**Data for this exercise**
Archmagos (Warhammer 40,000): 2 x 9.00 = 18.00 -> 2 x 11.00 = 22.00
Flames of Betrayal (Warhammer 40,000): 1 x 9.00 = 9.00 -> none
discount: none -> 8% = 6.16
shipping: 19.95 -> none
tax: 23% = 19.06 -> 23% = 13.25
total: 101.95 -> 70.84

==

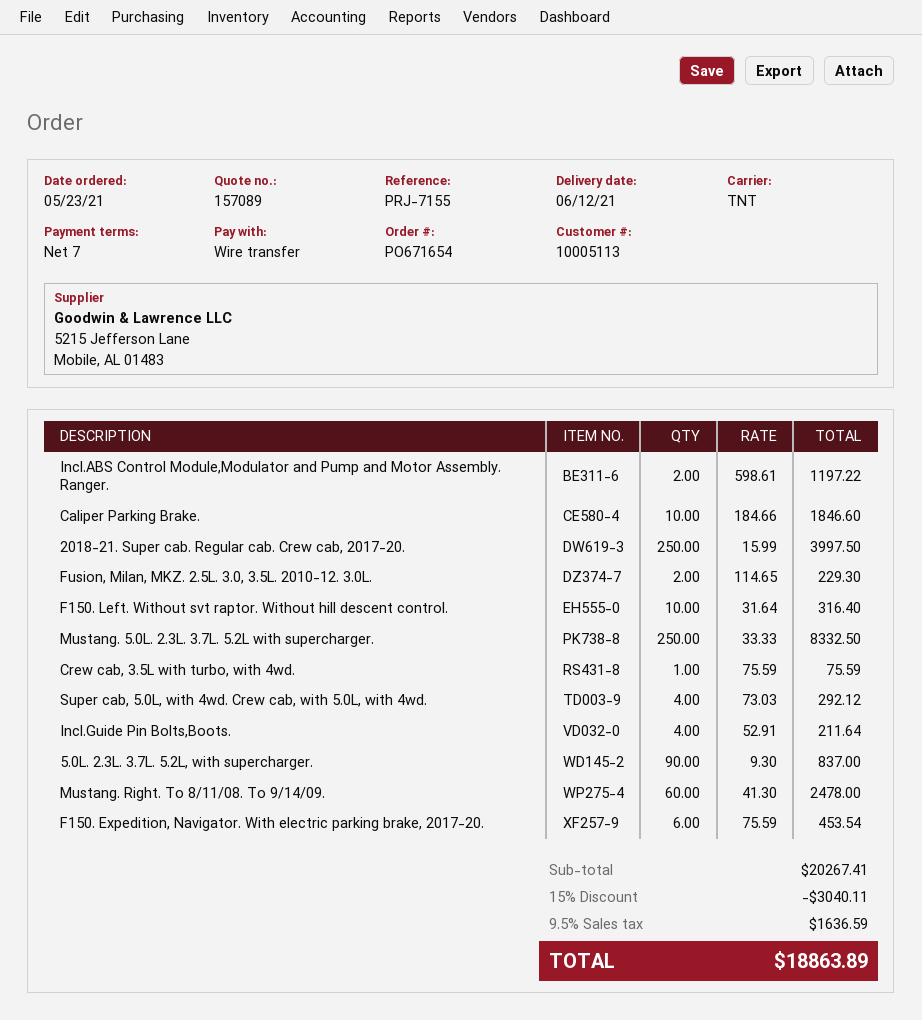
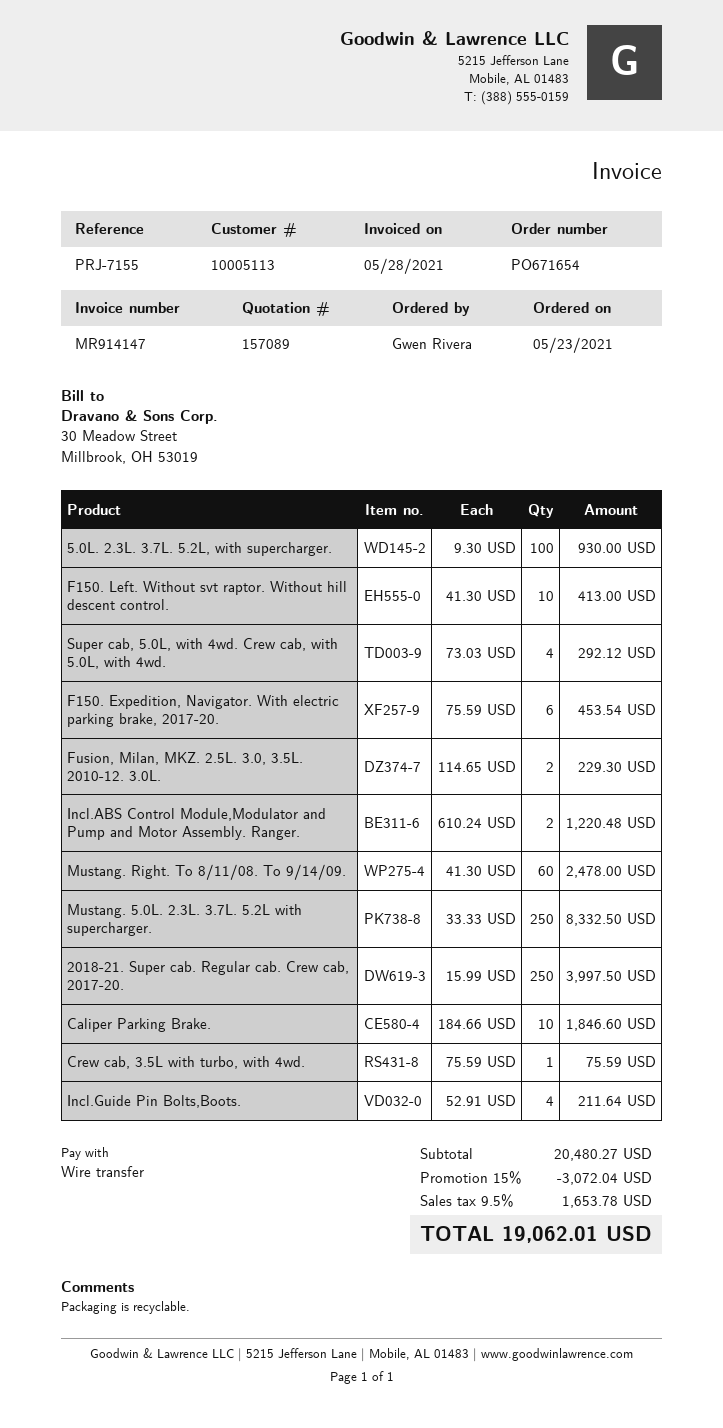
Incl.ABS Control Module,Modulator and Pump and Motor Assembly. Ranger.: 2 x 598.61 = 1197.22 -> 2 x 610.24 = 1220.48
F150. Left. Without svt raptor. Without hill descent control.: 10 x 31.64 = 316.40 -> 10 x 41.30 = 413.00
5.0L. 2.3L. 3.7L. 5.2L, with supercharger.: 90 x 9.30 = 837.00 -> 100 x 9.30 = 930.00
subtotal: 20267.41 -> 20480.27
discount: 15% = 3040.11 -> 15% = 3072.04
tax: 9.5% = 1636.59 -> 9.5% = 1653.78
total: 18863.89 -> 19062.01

**Task objective**
Could you reproduce exactly the lines of the entries above, from the one with "Flames of Betrayal" through the one with "total: 101.95 -> 70.84", and nothing else?

**Result of this exercise**
Flames of Betrayal (Warhammer 40,000): 1 x 9.00 = 9.00 -> none
discount: none -> 8% = 6.16
shipping: 19.95 -> none
tax: 23% = 19.06 -> 23% = 13.25
total: 101.95 -> 70.84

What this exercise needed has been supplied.